The task. Pick every line from the data that holds the word "input".

(Collection entries)
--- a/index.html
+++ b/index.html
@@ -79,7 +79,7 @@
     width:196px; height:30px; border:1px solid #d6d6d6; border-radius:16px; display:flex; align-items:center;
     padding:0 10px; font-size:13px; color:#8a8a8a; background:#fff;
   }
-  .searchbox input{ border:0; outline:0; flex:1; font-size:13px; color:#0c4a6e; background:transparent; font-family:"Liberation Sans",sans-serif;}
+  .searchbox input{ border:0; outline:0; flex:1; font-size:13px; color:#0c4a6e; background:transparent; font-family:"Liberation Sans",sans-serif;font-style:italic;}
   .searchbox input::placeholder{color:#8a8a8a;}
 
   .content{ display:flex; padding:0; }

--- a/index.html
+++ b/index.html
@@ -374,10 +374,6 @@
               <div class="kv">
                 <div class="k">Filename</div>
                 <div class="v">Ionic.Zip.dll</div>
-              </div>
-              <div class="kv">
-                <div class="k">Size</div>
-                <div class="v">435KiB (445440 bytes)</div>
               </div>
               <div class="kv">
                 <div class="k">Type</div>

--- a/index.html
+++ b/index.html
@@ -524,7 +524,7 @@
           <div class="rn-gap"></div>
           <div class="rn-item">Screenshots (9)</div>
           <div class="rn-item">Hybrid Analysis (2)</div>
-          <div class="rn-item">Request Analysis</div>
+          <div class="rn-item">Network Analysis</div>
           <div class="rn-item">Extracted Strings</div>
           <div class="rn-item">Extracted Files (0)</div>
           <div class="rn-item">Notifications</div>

--

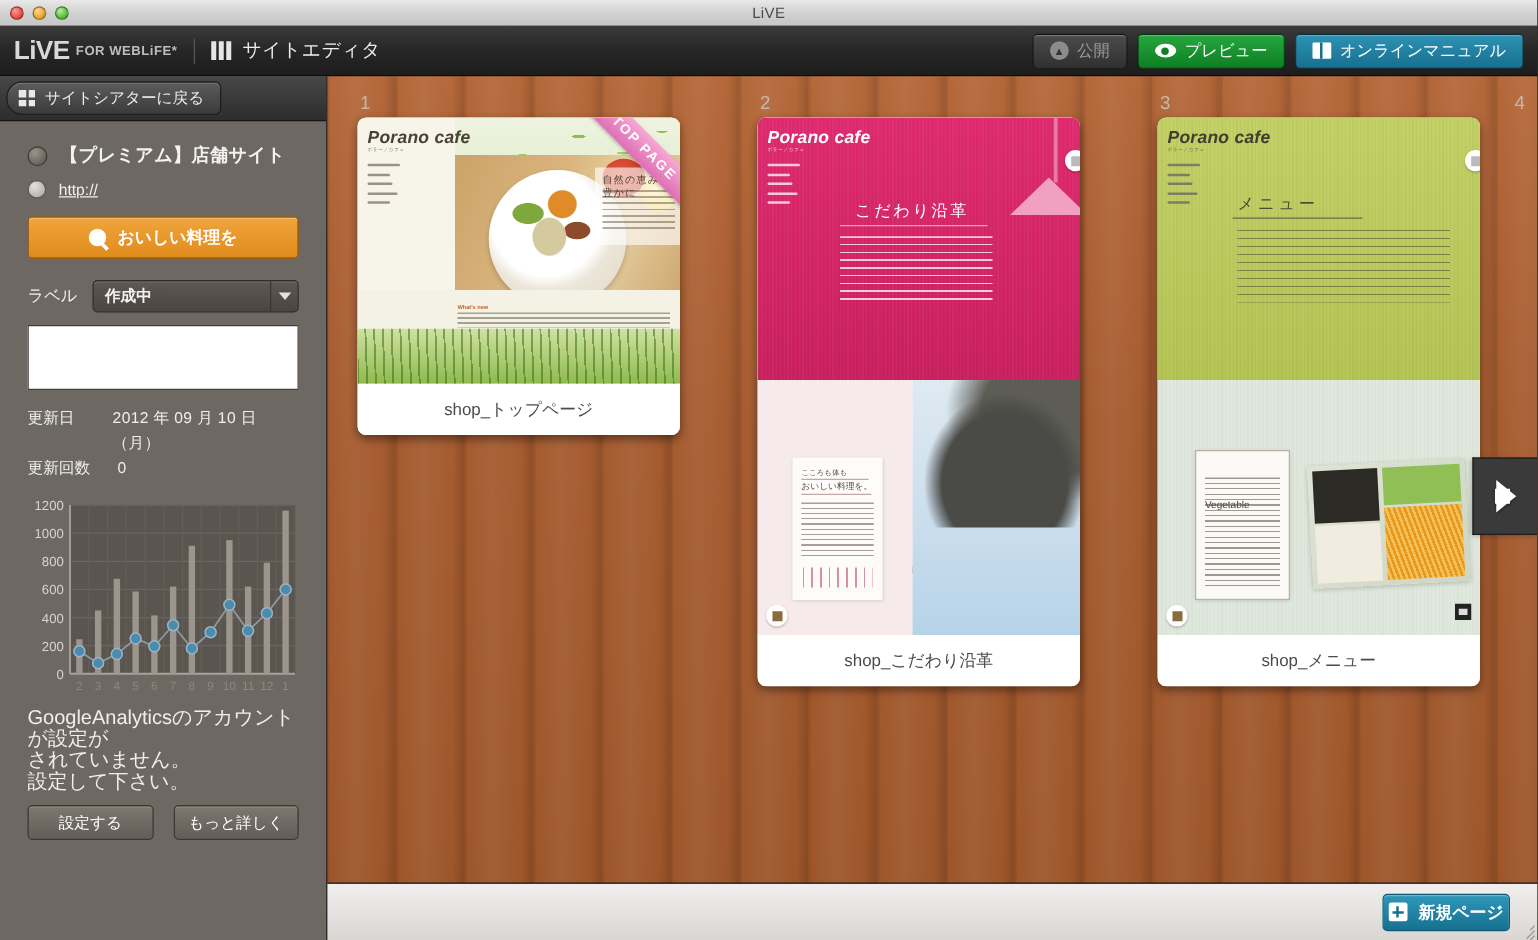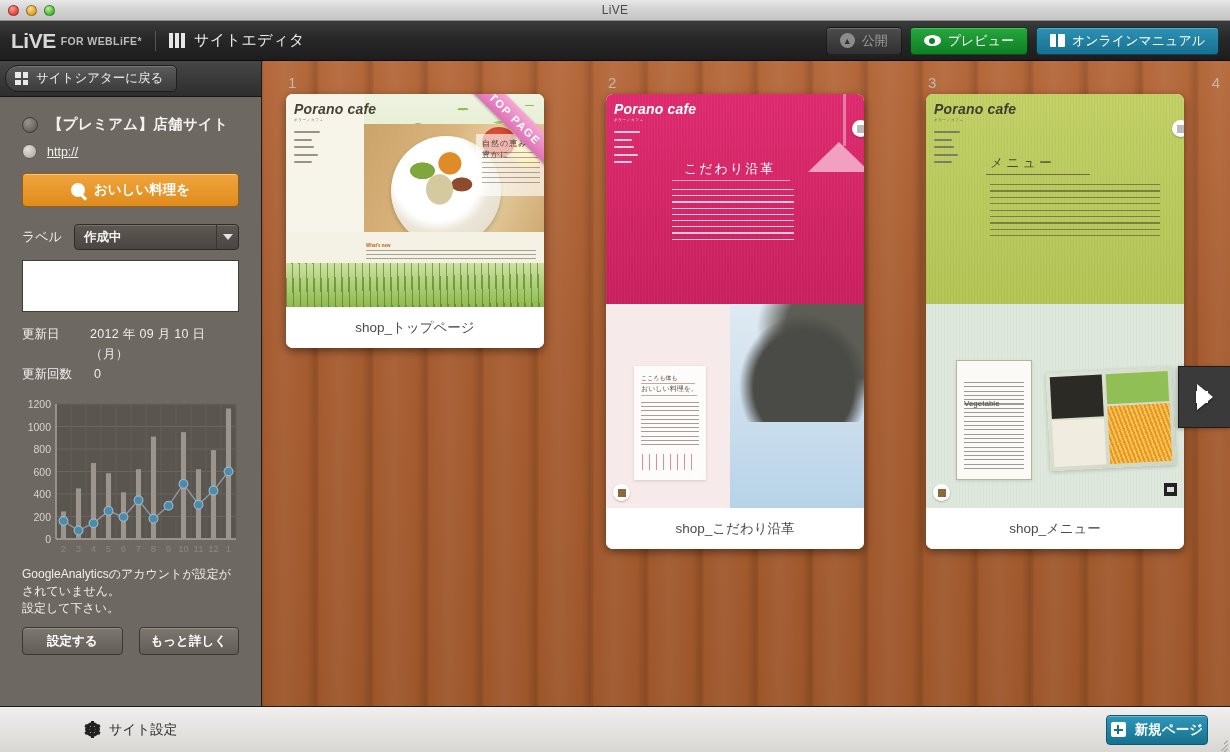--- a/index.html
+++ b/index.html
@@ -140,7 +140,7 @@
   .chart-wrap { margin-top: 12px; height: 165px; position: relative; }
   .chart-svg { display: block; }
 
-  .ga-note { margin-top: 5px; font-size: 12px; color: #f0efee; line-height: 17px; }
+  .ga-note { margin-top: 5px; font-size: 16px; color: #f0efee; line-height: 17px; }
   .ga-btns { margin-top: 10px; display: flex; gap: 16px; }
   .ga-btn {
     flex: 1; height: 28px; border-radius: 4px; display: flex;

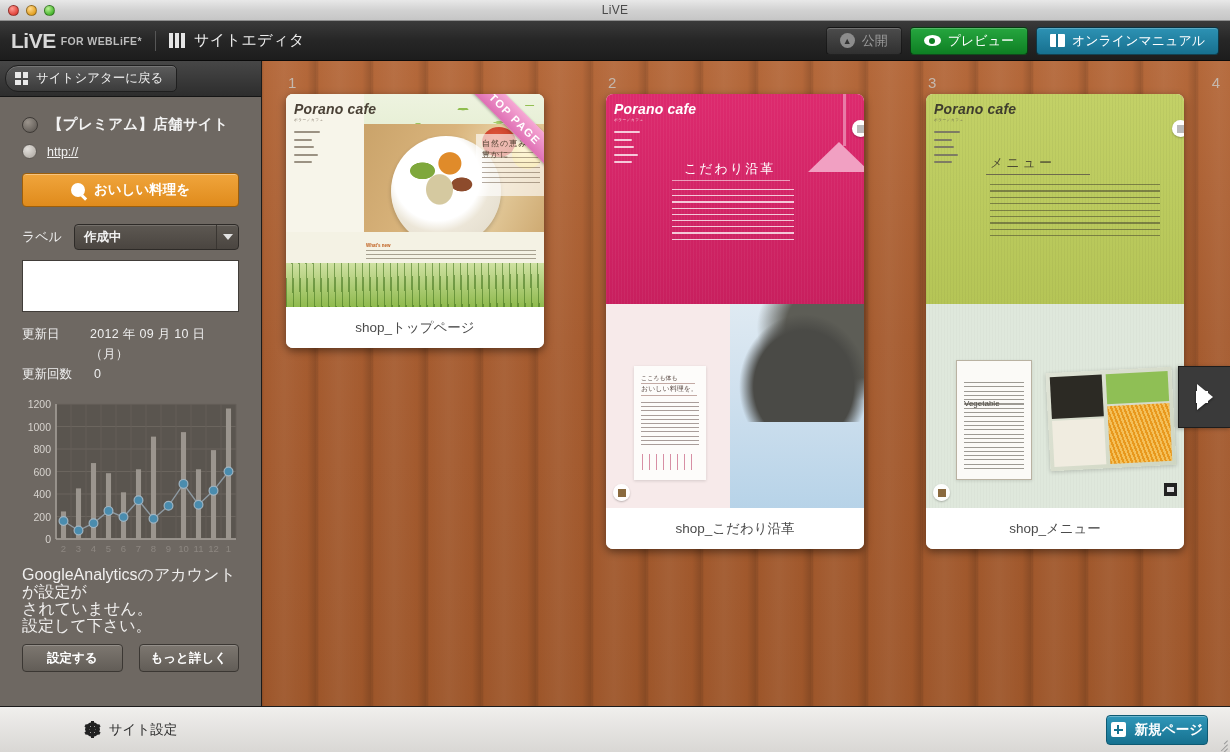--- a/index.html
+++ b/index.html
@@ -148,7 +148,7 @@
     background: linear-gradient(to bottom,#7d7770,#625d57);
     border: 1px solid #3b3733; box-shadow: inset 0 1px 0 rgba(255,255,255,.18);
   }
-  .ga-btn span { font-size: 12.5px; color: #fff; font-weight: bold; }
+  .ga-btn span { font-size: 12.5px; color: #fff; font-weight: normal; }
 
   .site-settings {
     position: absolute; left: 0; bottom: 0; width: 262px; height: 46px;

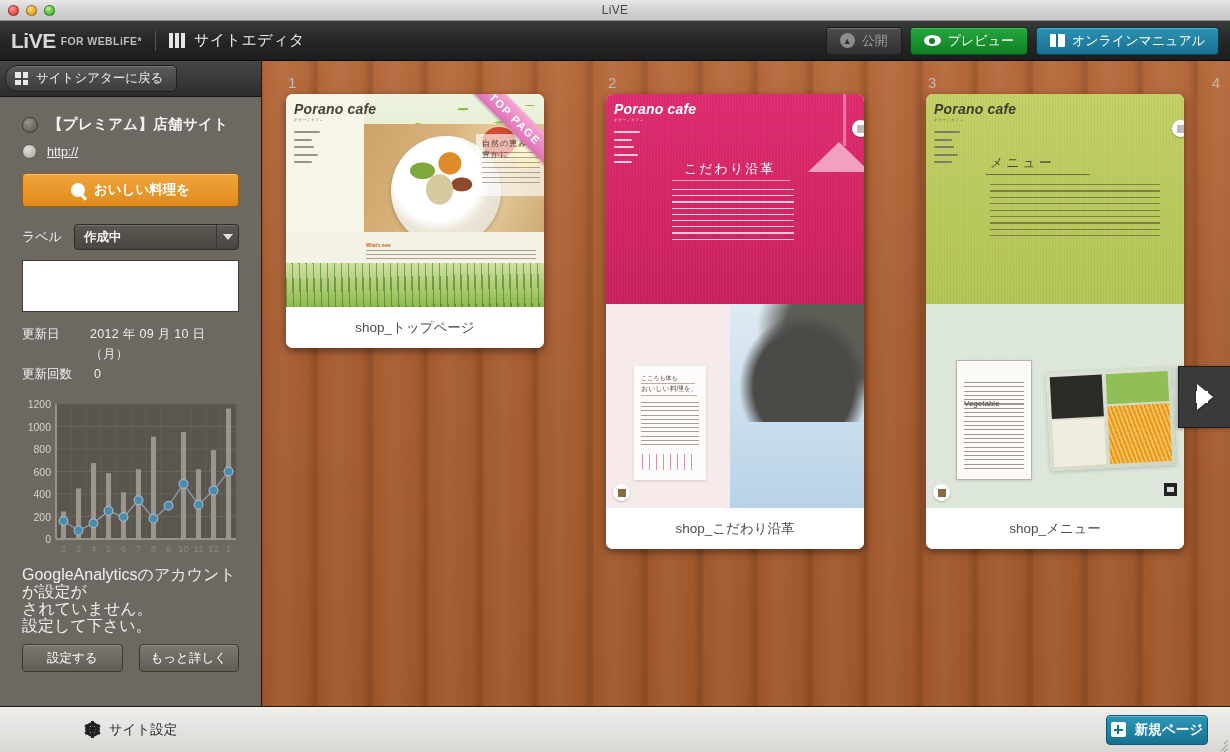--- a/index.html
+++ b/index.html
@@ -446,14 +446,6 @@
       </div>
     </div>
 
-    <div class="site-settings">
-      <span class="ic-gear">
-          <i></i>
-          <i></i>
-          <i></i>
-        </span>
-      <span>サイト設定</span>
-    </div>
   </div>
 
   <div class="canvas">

Answer to this problem.
-  .searchbox input{ border:0; outline:0; flex:1; font-size:13px; color:#0c4a6e; background:transparent; font-family:"Liberation Sans",sans-serif;}
+  .searchbox input{ border:0; outline:0; flex:1; font-size:13px; color:#0c4a6e; background:transparent; font-family:"Liberation Sans",sans-serif;font-style:italic;}
   .searchbox input::placeholder{color:#8a8a8a;}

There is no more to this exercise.